Sordi a quella che tuttora riteniamo essere la sostanza di tutta la vicenda ci risposero che le sedi non si potevano toccare perché servivano "a fare politica" (la stessa vecchia politica che ha portato all'esaltante successo della lista Ingroia!) salvo poi averne già vendute parecchie per un valore di 15 milioni di euro e deliberare la vendita di altre 26 per un valore stimato di quasi 7 milioni di euro.

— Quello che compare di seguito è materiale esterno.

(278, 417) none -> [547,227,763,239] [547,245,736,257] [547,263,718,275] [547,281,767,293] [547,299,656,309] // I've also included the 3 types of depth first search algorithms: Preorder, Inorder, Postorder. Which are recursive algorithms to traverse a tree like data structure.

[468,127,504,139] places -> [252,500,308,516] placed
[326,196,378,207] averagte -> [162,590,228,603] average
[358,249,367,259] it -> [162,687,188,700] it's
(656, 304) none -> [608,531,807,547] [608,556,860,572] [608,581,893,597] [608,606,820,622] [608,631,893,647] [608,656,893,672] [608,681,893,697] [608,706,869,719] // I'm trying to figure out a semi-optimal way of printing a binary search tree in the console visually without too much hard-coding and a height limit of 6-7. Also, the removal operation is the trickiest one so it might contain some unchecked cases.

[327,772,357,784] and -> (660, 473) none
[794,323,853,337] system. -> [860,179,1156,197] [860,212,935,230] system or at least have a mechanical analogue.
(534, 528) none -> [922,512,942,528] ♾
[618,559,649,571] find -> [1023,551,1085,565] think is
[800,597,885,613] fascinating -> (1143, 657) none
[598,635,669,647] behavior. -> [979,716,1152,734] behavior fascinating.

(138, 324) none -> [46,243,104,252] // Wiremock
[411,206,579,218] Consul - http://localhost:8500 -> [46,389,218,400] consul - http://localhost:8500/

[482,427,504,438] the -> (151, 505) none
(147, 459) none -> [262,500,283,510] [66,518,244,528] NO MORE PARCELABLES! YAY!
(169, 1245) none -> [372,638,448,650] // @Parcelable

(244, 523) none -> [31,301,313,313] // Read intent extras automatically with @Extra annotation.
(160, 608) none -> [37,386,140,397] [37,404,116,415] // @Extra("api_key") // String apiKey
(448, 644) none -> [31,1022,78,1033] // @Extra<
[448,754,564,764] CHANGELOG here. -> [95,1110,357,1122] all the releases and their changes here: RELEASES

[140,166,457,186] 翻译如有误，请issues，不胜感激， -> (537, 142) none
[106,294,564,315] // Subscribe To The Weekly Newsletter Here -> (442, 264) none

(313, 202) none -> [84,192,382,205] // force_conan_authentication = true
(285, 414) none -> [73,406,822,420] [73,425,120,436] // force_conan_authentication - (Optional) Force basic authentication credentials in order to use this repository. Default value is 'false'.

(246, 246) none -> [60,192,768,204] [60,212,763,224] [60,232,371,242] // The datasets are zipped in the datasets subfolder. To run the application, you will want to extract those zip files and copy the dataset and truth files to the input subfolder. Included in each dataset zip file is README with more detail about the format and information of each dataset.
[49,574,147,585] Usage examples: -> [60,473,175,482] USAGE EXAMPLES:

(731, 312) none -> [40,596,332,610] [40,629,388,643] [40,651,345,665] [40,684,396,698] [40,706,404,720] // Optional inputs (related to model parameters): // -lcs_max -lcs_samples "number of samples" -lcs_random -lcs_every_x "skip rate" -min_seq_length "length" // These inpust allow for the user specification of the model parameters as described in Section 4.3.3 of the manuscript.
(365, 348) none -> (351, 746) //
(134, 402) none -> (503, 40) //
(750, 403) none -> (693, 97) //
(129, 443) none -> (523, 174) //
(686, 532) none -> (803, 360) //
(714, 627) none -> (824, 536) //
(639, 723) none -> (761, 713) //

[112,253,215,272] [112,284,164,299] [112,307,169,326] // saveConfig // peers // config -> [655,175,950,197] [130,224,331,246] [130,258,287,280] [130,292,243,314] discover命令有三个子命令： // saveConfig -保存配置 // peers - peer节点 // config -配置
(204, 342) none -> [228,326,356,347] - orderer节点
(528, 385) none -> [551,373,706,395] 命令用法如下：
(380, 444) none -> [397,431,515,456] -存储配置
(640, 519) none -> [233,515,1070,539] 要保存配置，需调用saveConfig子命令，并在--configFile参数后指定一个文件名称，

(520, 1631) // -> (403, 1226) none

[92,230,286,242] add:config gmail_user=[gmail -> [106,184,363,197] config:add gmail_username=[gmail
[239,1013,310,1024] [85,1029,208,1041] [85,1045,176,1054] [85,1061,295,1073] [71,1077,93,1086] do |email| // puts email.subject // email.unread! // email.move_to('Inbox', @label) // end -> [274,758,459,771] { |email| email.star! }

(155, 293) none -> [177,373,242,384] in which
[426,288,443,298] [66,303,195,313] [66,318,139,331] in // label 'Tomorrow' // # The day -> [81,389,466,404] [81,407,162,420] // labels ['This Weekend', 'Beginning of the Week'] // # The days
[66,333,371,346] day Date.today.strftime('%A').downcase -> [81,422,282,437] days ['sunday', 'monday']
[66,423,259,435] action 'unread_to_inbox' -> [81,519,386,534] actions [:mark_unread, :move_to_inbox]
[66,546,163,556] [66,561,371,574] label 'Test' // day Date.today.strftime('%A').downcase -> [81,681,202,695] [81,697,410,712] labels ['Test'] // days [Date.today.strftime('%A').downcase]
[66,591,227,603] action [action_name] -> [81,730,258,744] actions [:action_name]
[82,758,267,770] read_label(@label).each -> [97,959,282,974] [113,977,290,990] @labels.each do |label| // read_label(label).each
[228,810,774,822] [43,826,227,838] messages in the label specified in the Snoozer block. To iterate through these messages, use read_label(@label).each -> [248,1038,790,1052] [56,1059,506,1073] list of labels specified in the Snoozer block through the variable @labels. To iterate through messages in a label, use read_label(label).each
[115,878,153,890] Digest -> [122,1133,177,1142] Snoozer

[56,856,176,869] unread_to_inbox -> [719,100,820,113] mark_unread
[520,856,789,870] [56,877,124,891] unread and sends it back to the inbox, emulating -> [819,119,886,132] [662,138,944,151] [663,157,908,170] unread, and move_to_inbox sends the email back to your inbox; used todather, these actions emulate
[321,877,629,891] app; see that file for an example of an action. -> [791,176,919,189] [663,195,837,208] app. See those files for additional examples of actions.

Quando infine arrivammo a ottenere almeno la cassa integrazione proponemmo ovviamente, come succede in tutti i posti di lavoro, la rotazione e ancora una volta ci fu risposto che era impossibile. Così, senza considerare né le professionalità, né i carichi familiari, né l'anzianità di servizio scelsero le persone da tenere a lavoro basandosi esclusivamente su criteri di fedeltà alle aree politiche interne e gli altri li misero in cassa integrazione a zero ore.
In questi tre anni e sette mesi abbiamo chiesto varie volte di avere un confronto serio con Paolo Ferrero e gli altri dirigenti del Prc. Confronto che abbiamo chiesto di nuovo ieri mattina, e al quale di nuovo Ferrero si è sottratto con l'alibi che la questione è tecnica e non politica. Nonostante ancora dipendenti del partito, non siamo mai stati contattati né invitati alle tante assemblee che sappiamo si sono svolte con gli altri lavoratori. Siamo stati trattati alla stregua di nemici da combattere e ciò che è successo ieri è un epilogo degno dei peggiori padroni.
Faremo valere i nostri diritti con tutti i mezzi che abbiamo a disposizione compreso, se sarà necessario, il ricorso al Tribunale.
Eravamo dipendenti di un partito nato per difendere i diritti dei lavoratori, oggi ci ritroviamo a dover chiamare i Carabinieri per difendere i nostri diritti da quello stesso partito.